Here is one of themNEJM Ebola RCT
Thanks.
Is a randomised trial after infection and up to 28 days prior to death of some of the patients, what one would call a randomised trial of critical patients?
Can't see any difference between that and what the Chinese did with their randomised trial of infected patients with COvid 19, which you didn't think was critical.
Regards,
Renato
 
I went to my Doctor today to get my flu shot.

As we sat down he asked what he could do for me today.
I said "Have you got any of that Hydroxychloroquine?"
At which point he and I started laughing loudly.
Cheers,
Renato
Unless he prescribed it for you when there were nefarious practices being done (shame on those professionals - they should send them to the front lines, assuming they'd be "welcome"); that does mean you won't get it now.

Lets leave it up to the professional researchers to get the trial done hey?
 
Lots of people writing in to the papers advocating the herd immunity approach i.e. infect the young to build up resistance to protect the rest of us. Here's an idea - charter a cruise ship then call for a couple of thousand young, healthy volunteers. Add one Covid-19 positive crew member, then sail away for a month or so. Any takers?
 
Thanks.
Is a randomised trial after infection and up to 28 days prior to death of some of the patients, what one would call a randomised trial of critical patients?
Can't see any difference between that and what the Chinese did with their randomised trial of infected patients with COvid 19, which you didn't think was critical.
Regards,
Renato
Half of the patients died.
I think their illness was critical.

There are numerous examples of RCTs for treatment of ARDS etc in the critical care literature.
 
Unless he prescribed it for you when there were nefarious practices being done (shame on those professionals - they should send them to the front lines, assuming they'd be "welcome"); that does mean you won't get it now.

Lets leave it up to the professional researchers to get the trial done hey?

It is odd the need that some have to gloat on trying to get what they should not have.
 
It is odd the need that some have to gloat on trying to get what they should not have.
I suspect, sadly, that such people already have a stash.

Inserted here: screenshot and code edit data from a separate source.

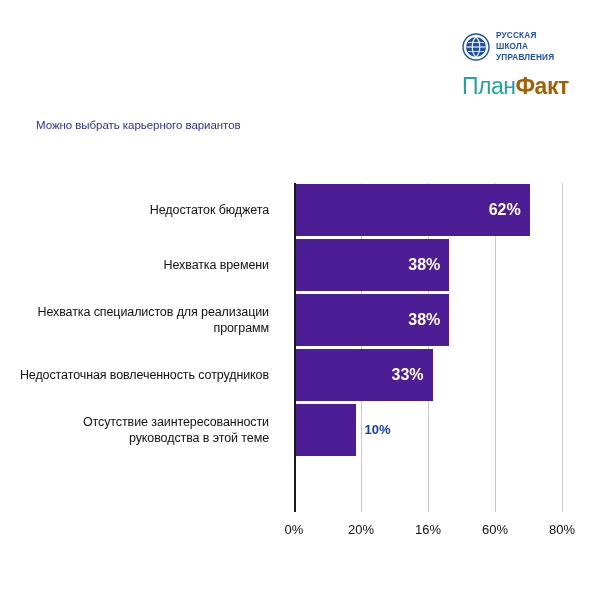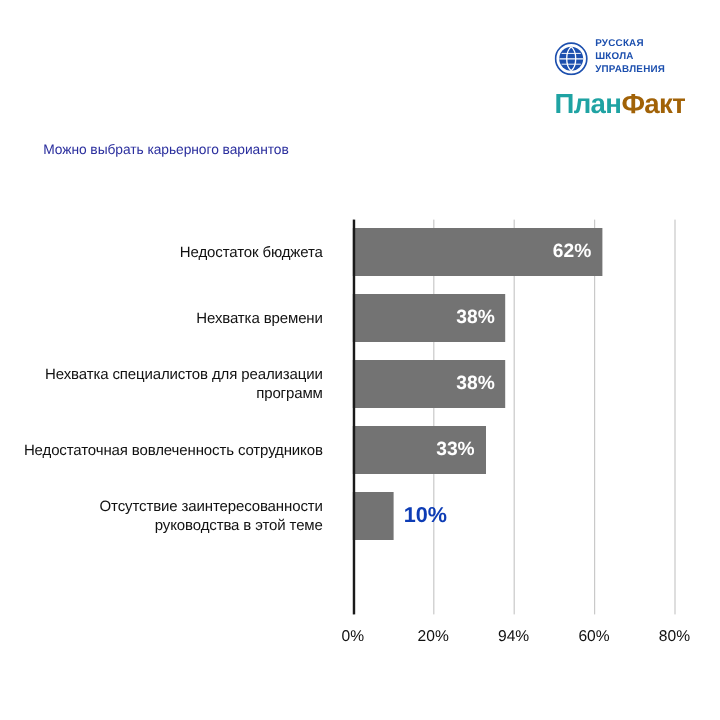"РУССКАЯ" .rsu-logo { align-items: flex-end -> center }
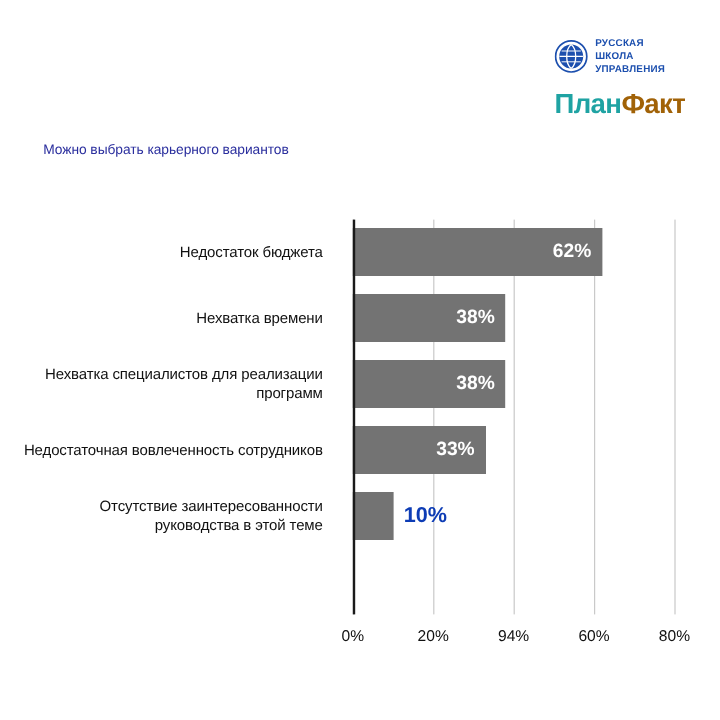"План" .pf-logo .pf-light { font-weight: bold -> normal }
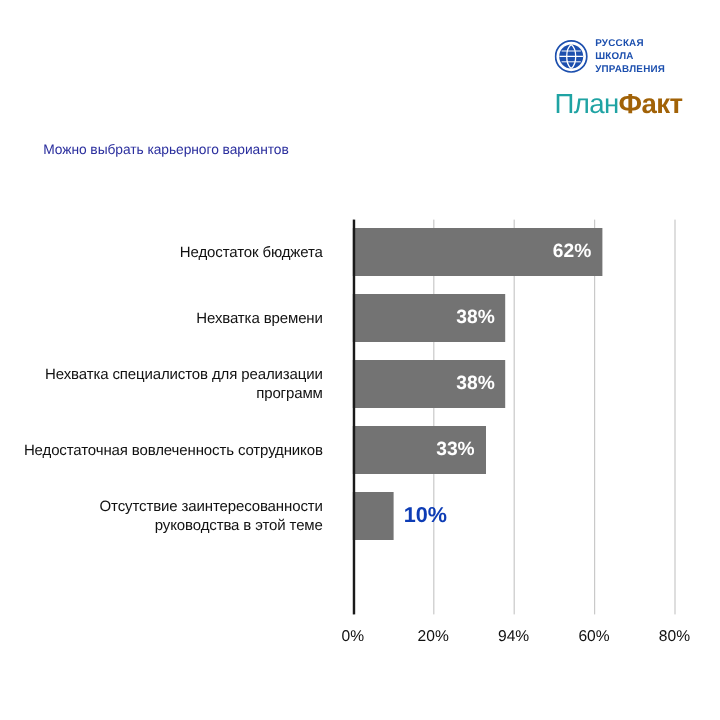"62%" .bar { background: #737373 -> #4c1d95; height: 40px -> 52px; padding-left: none -> 28px }
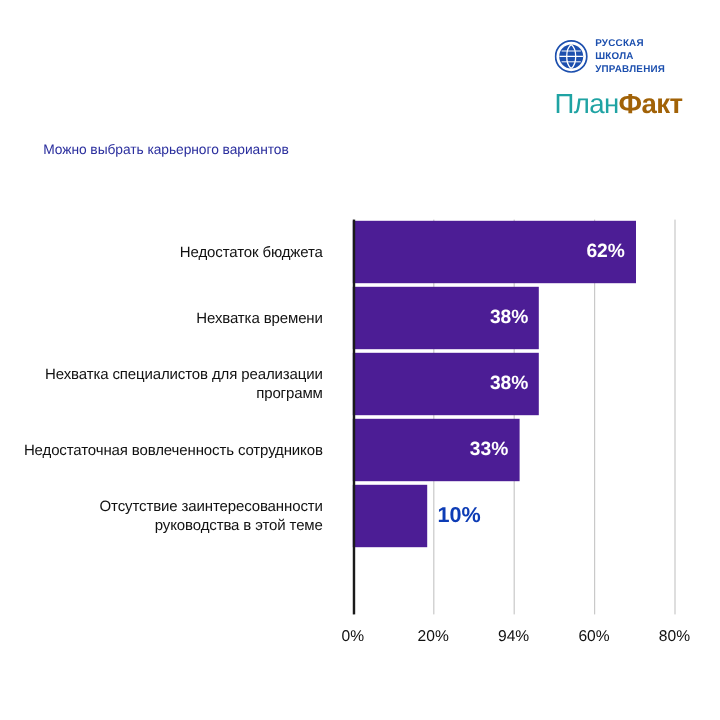"10%" .bar-value-out { font-size: 18px -> 13px }
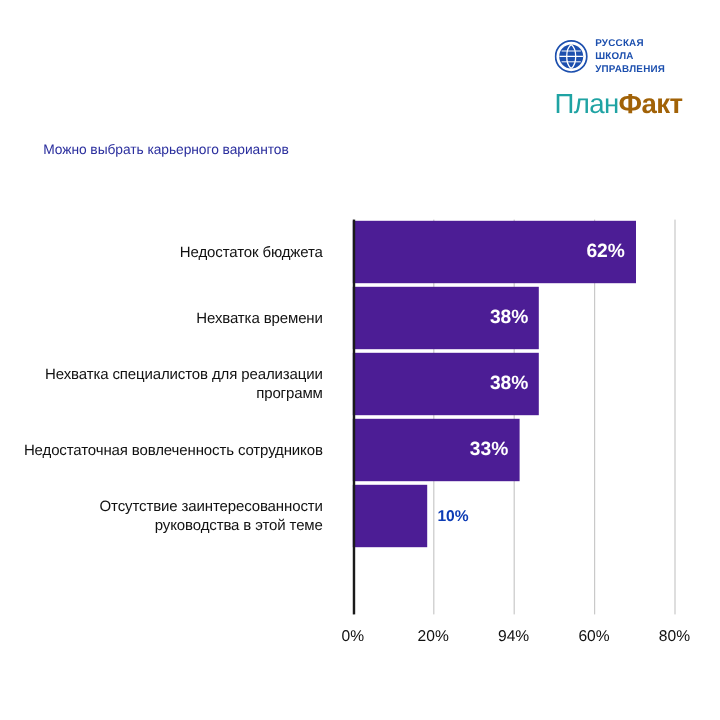"94%" span.xtick { text: 94% -> 16% }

Leaving many who need that treatment, meaning that they are begging on FB for others to share their correctly prescribed medicine. Or driving around fruitlessly finding supplies anywhere.
 
Brisbane Times this morning =

Doctors who prescribe an anti-malarial drug being trumpeted as a potential COVID-19 treatment face a $13,000 fine.

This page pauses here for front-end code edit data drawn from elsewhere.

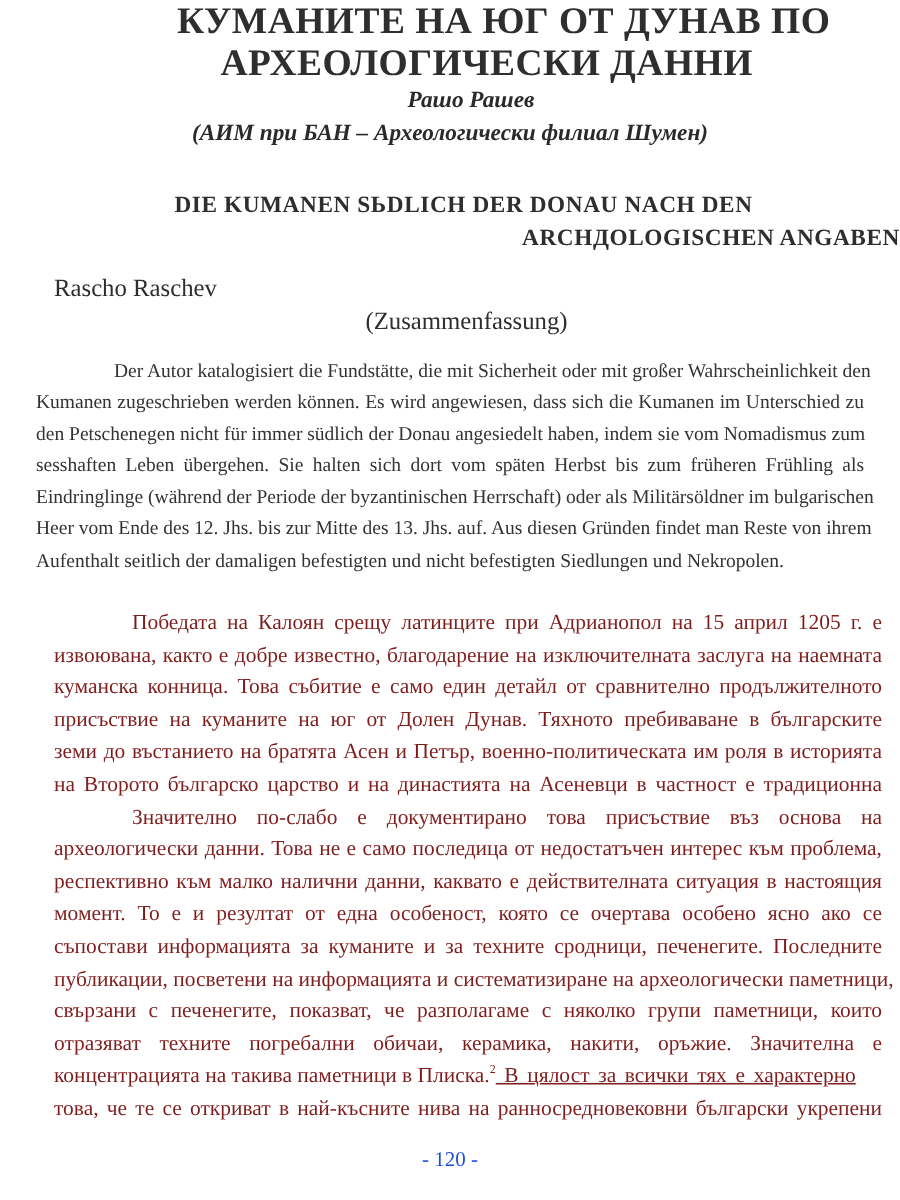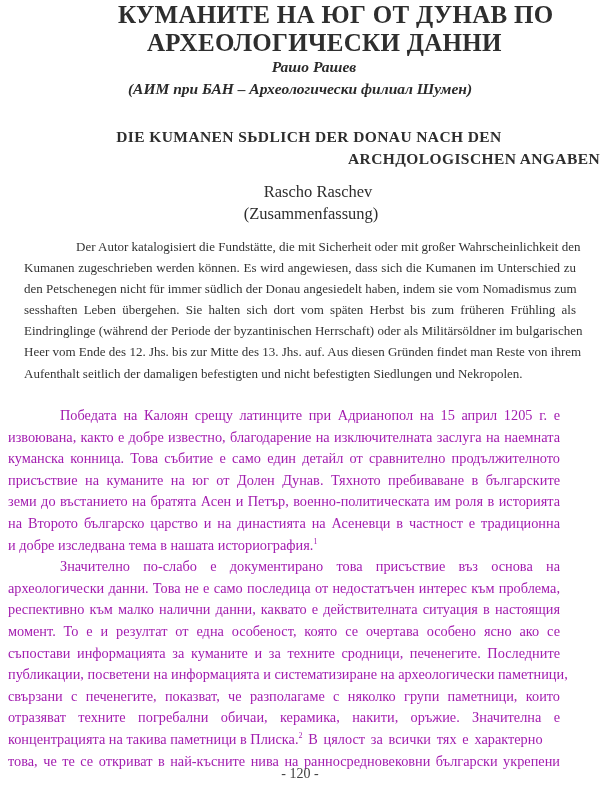"Rascho Raschev" .author-de .name { text-align: center -> none }
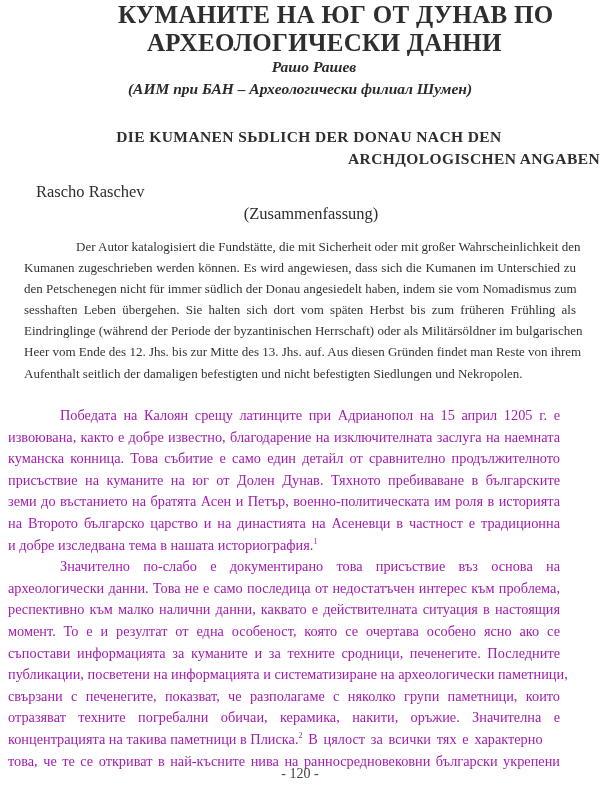"Победата на Калоян срещу латинците" .body-bg { color: #a21caf -> #7f1d1d; left: 8px -> 36px }
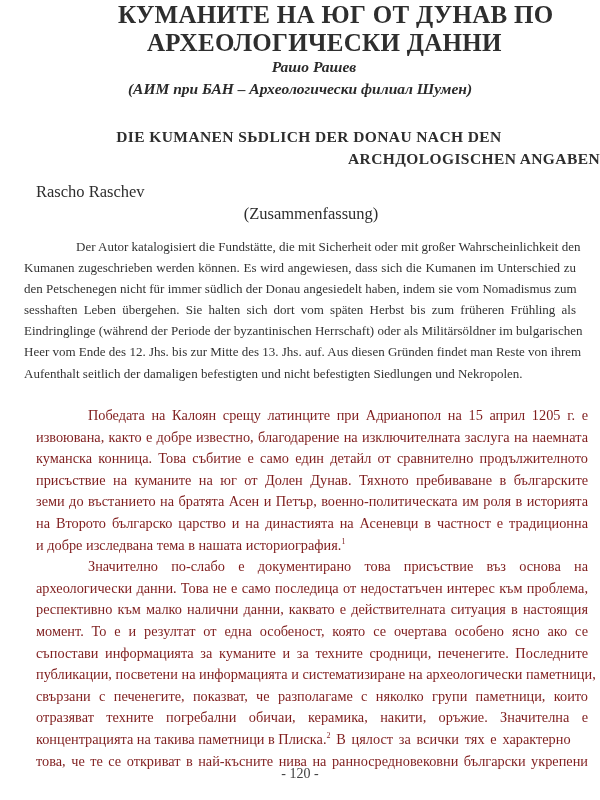"и добре изследвана тема в" span.line { html: <span><span>и добре изследвана тема в нашата историография.</span><sup>1</sup></span> -> none }
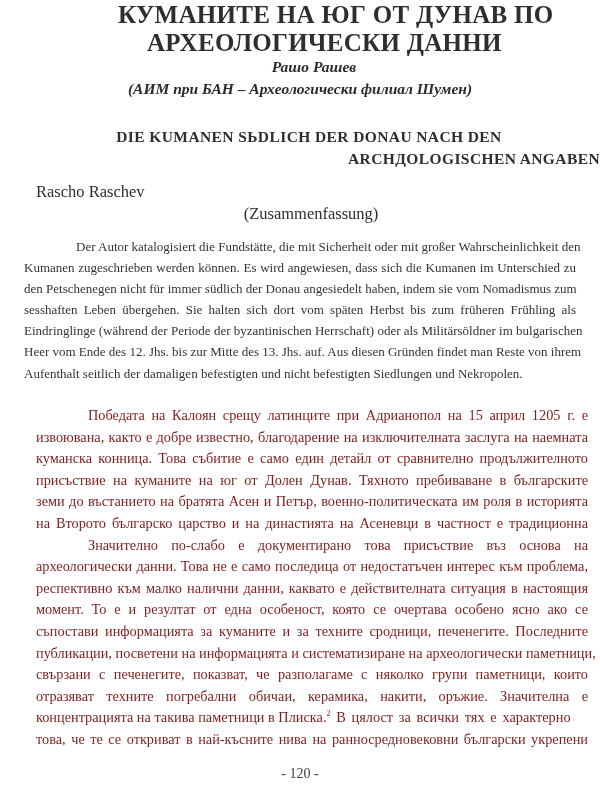"В цялост за всички тях" span { text-decoration: none -> underline }
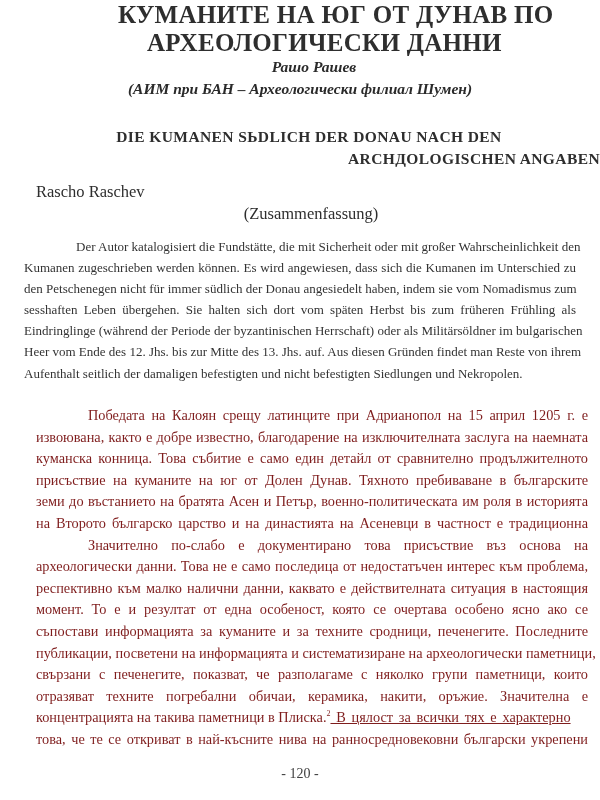"- 120 -" .pageno { color: #404040 -> #1d4ed8 }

New prescription rules, brought into effect in Queensland on Tuesday, mean clinicians are banned from prescribing the drug, hydroxychloroquine, as a COVID-19 treatment.
Hydroxychloroquine is an anti-malarial now used to treat autoimmune conditions such as lupus and rheumatoid arthritis.
There is no solid evidence it is effective against COVID-19, but federal Health Minister Greg Hunt said there had been “some promising research so far”.

The new law, introduced under public health powers granted to the state's top doctor, Chief Health Officer Jeannette Young, is also aimed at stopping pharmacies and GP clinics from stockpiling the medication.

Under the public health order, only some specialists are allowed to prescribe the drug and it must be for the ongoing treatment of a chronic disease or as part of a clinical trial.
The University of Queensland is on the verge of starting a large clinical trial, involving 60 hospitals across Australia, with hydroxychloroquine and another a HIV medication.
 
I was able to fill a script yesterday for plaquenil. Yay me. I can go back to proper dose now as I'd cut back just in case. Newest bottle is manufactured by Sanofi and states Plaquenil. Old bottle was generics, Apo-hydroxychloroquine produced by Apotek so something has changed.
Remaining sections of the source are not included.